In reality, abdominal muscles are some of the most aesthetically important, but least important strength-wise. Toned abdominal muscles do not equal a ripped physique, and you can be incredibly well built without having much definition in the abs at all. They say that abs are built in the kitchen and not the gym, so a lack of abs doesn’t mean you aren’t working out hard enough. However, to achieve a fully toned body with muscles popping from head to toe, you need to balance all areas of fitness.

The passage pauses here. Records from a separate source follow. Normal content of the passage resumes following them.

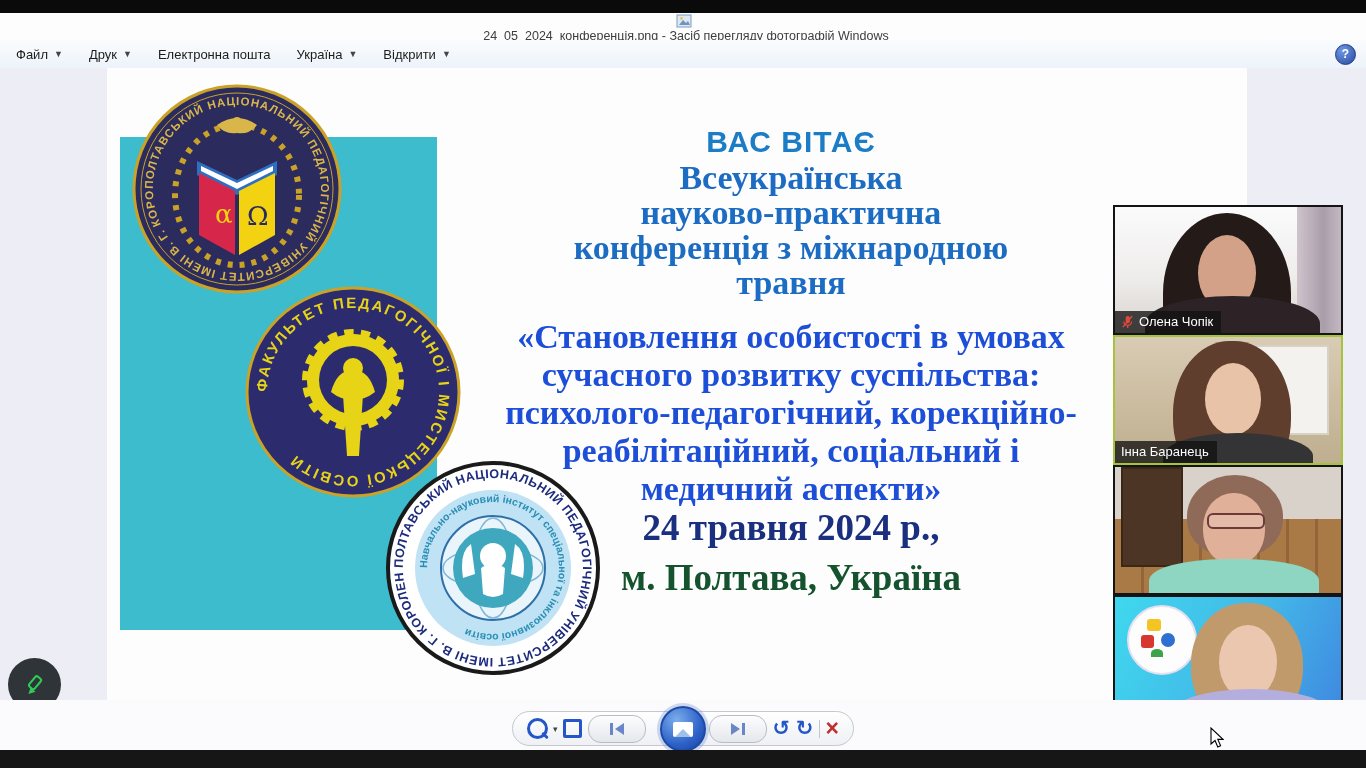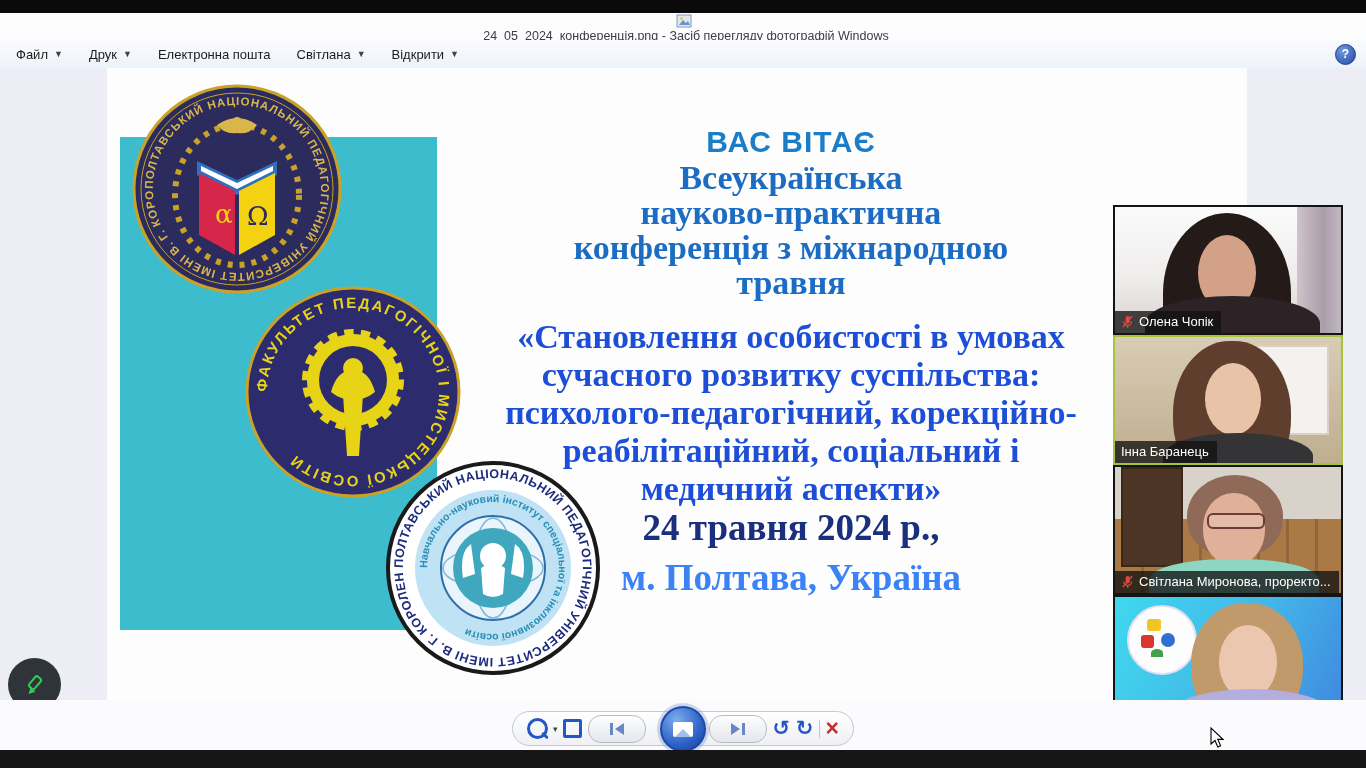--- a/index.html
+++ b/index.html
@@ -153,7 +153,7 @@
       <span>Електронна пошта</span>
     </div>
     <div class="menu-item">
-      <span>Світлана</span>
+      <span>Україна</span>
       <span class="caret">▼</span>
     </div>
     <div class="menu-item">

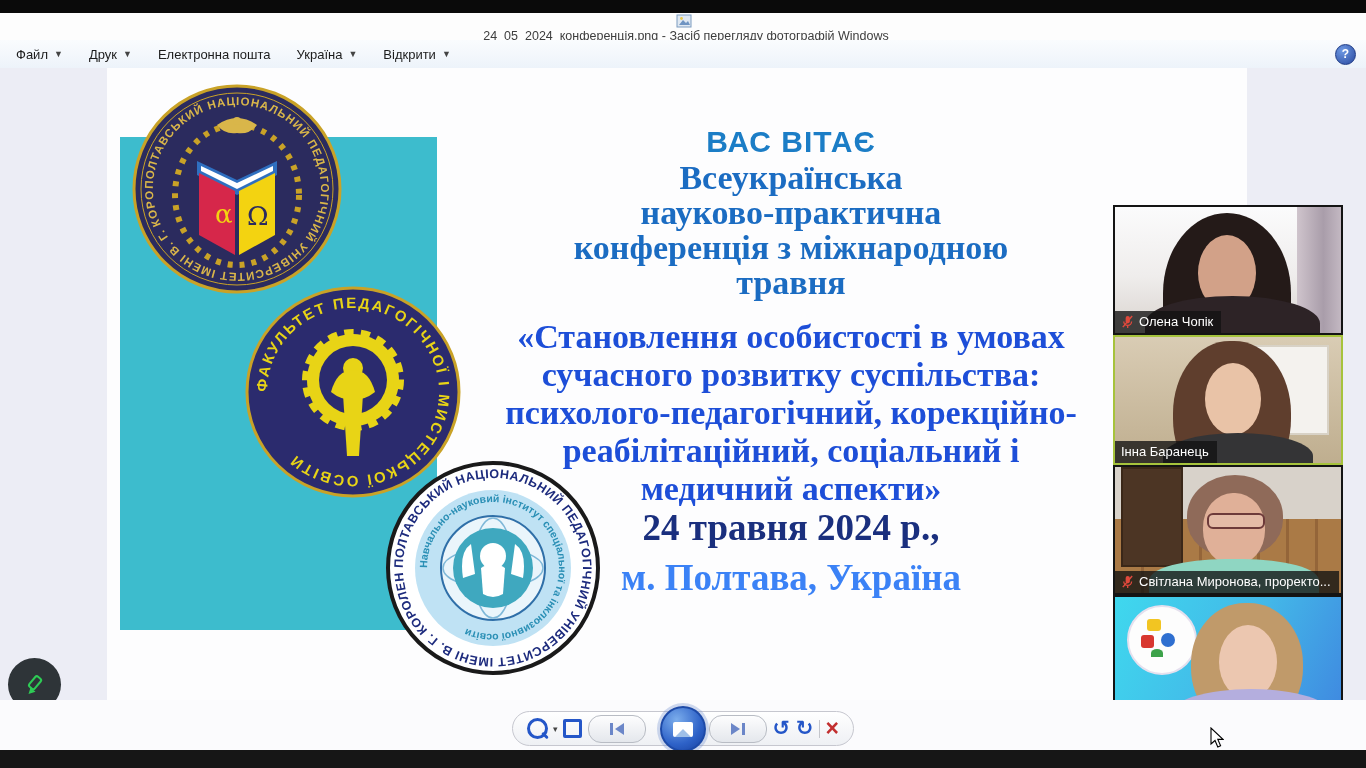--- a/index.html
+++ b/index.html
@@ -241,7 +241,7 @@
           <div>медичний аспекти»</div>
         </div>
         <div class="date-line" style="color:#1a2f7e">24 травня 2024 р.,</div>
-        <div class="loc-line" style="color:#3b82f6">м. Полтава, Україна</div>
+        <div class="loc-line" style="color:#14532d">м. Полтава, Україна</div>
       </div>
     </div>
 

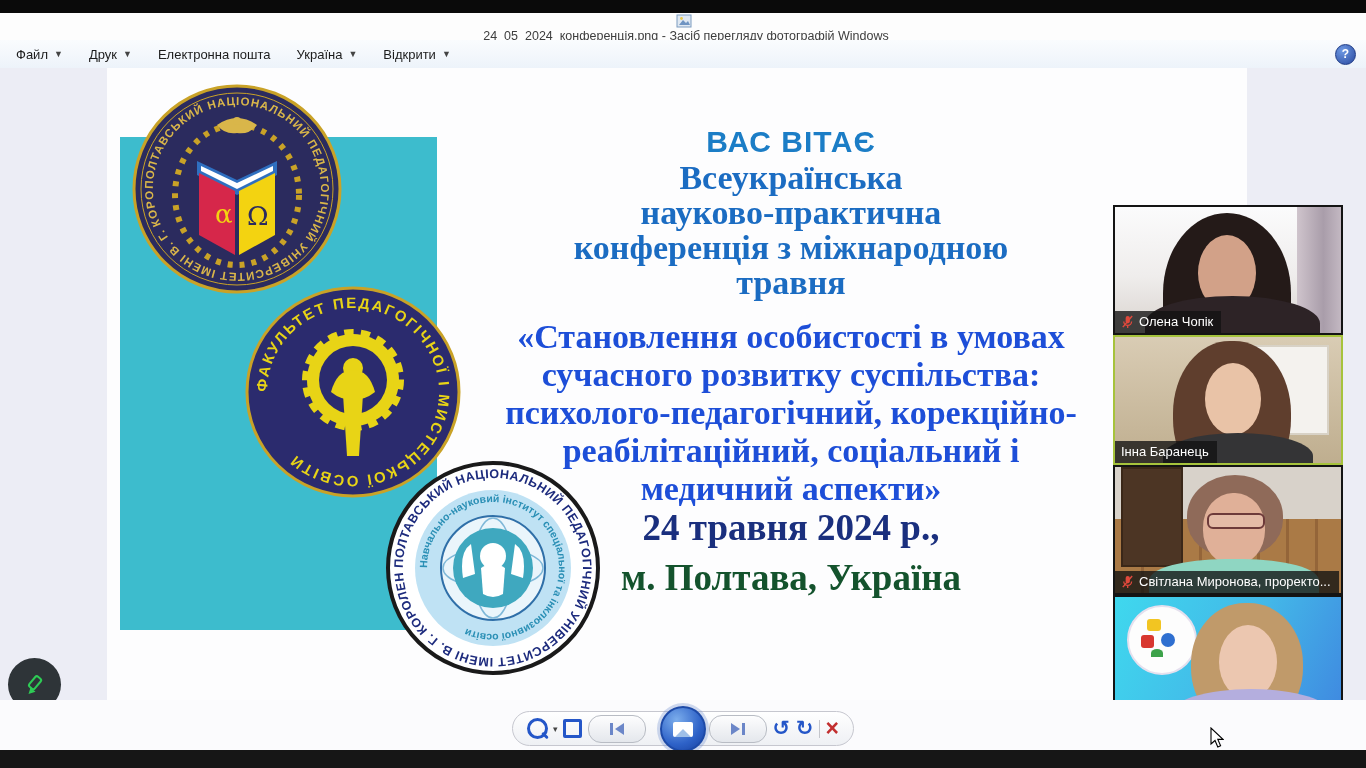--- a/index.html
+++ b/index.html
@@ -286,15 +286,6 @@
           <div class="glasses"></div>
           <div class="body"></div>
         </div>
-        <div class="name-bar">
-          <svg class="mic" viewBox="0 0 14 15">
-            <rect x="5" y="1" width="4.5" height="8" rx="2.2" fill="#e0493c"></rect>
-            <path d="M3,7 a4.2,4.2 0 0 0 8.4,0" fill="none" stroke="#e0493c" stroke-width="1.4"></path>
-            <line x1="7.2" y1="11.5" x2="7.2" y2="14" stroke="#e0493c" stroke-width="1.4"></line>
-            <line x1="2" y1="13" x2="12" y2="1" stroke="#e0493c" stroke-width="1.6"></line>
-          </svg>
-          <span>Світлана Миронова, проректо...</span>
-        </div>
       </div>
 
       <div class="tile t4">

Six-pack abs are not inherently better than 4-pack abs, nor are they worse than an eight pack. The number of abdominal bands you’re born with cannot be changed; all you can do is work to improve and define what you already have. If you want abs muscles which are more impressive, the easiest way to achieve this is to work towards a better overall level of strength and fitness. More core workouts will help with muscle building in the abdominal area, and increasing your overall muscle mass makes better abs possible.
All the hard work of gaining muscle and building a strong core is pointless if you don’t also lower your body fat. To have visible abs, you need to burn away the layer of fat on your belly. Reducing your body fat percentage will reveal your abdominal muscles, while strength training will make them larger and more defined. Whether you have a 4-pack or a 12-pack, anyone can get a shredded abdomen by following these two easy principles. Genetics may decide the number of abs you can count, but hard work and dedication determine how good they look.